Participants were provided with a range of foods that are consistent with an adapted version of the Mediterranean dietary pattern and nuts were provided instead of olive oil [4]. Foods provided were assessed for their nutrient content and provided at a level that would meet the threshold for 75% of the nutrient reference values required for chronic disease risk reduction.

Dinner meal kits and a weekly grocery box containing foods that participants could use for lunch, breakfast and snacks were delivered by a commercial meal kit home delivery company specifically:

A box containing ingredients and recipes for 5 dinners. Participants had no choice in the meals that they received; these were selected by the meal kit company nutritionist as those meals that best met the Mediterranean Dietary pattern criteria. Participants were permitted to have some general dietary preferences that were taken into account, e.g. no pork. A fruit box containing approximately 15 pieces of seasonal fruit. A box containing foods for breakfast, lunch and snacks selected by the study nutritionists, namely cereal, yoghurt, eggs, wraps, rice, tuna, lentils, chickpeas, feta cheese, carrots, coleslaw, spinach, cucumber, tomatoes, muesli bars, nuts, pumpkin and sunflower seeds, and dried apricots, and included recipes and meal suggestions. Participants could not choose the contents of the box.

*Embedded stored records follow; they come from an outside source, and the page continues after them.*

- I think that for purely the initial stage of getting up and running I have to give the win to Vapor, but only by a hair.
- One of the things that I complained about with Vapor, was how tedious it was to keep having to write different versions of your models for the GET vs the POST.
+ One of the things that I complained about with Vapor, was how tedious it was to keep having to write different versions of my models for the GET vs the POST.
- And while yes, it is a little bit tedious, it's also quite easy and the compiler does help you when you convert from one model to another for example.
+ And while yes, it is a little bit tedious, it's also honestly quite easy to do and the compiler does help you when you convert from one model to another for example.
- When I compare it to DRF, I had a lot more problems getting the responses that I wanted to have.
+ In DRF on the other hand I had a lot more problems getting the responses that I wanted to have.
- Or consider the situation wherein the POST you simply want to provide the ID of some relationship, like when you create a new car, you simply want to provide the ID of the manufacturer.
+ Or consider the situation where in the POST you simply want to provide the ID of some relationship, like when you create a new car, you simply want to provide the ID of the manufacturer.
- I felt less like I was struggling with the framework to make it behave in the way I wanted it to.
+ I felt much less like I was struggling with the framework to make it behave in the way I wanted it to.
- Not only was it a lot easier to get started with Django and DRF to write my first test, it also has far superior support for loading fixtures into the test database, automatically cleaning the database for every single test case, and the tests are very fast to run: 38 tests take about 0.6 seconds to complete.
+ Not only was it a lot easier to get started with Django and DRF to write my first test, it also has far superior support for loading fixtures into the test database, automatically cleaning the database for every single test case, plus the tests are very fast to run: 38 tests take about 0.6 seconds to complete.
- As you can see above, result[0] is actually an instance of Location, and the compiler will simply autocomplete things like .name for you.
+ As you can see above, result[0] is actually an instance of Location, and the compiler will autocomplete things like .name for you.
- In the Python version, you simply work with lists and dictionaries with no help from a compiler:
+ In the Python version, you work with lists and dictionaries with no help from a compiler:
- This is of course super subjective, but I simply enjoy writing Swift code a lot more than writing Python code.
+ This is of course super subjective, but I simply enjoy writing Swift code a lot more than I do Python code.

The diet was assessed against the PREDIMED diet criteria and met 11 out of 14 points [24]. The dietary pattern did not score points that would otherwise have been allocated for consumption of wine, sofrito (tomato sauce), four or more tablespoons of olive oil per day, and three serves of fish per week (two were provided in the weekly diet), but these were considered impractical in the context of the current study.

Participants were provided with dietary information that aligns with the NZ Ministry of Health Eating and Activity Guidelines [25], to guide their selection of non-provided foods that would make up their complete dietary intake. No other dietary counselling or behaviour change support was provided. Food was provided for the whole household regardless of how many participated in the study measurements.

Outcome measures

The outcomes of this study were focused on feasibility questions for conducting a future trial.

1. 1.

   Recruitment rates (time to recruit 30 participants, proportion of patients screened versus enrolled).

2. 2.

   Proportion of household/whānau agreeing to enrol, average size of household/whānau.

3. 3.

   MetSSS and other clinical parameters at baseline and 12 weeks. This included blood pressure, waist circumference, weight, height, body mass index (BMI), and body composition (bioimpedance), HbA1c and lipids.

Feasibility of the meal kit home delivery service; this included the utility of the distribution method and the acceptability of intervention for individuals and for household/whānau members. Fortnightly surveys were emailed to participants through the meal kit company using their Survey Monkey platform for the first 10 weeks of the study asking (i) if they had eaten all the food provided, (ii) what the reason was for not consuming items, and (iii) what changes would improve the meal kit for their household/whānau (supplementary file 1). The responses were compiled into a single document and inductive thematic analysis was carried out using NVivo (release 1.5.2 (946)). An informal exit interview was conducted at the 12 week visit where the participants were invited to reflect on the intervention and the food delivery. These comments were recorded and collated.

The relevant formulae used for calculating MetSSS were:

Male:

-5.4559 + (0.0125 × Waist Circumference (cm)) - (0.0251 × HDL (mmol/L) ×38.67) + (0.0047 × Systolic Blood Pressure) + (0.8244 × log(TAG (mmol/L) ×88.57)) + (0.0106 × Glucose (mmol/L) ×18)

Female:

-7.2591 + (0.0254 × Waist Circumference (cm)) - (0.0120 × HDL (mmol/L) ×38.67) + (0.0075 × Systolic Blood Pressure) + (0.5800 × log(TAG (mmol/L) ×88.57)) + (0.0203 × FPG1×18)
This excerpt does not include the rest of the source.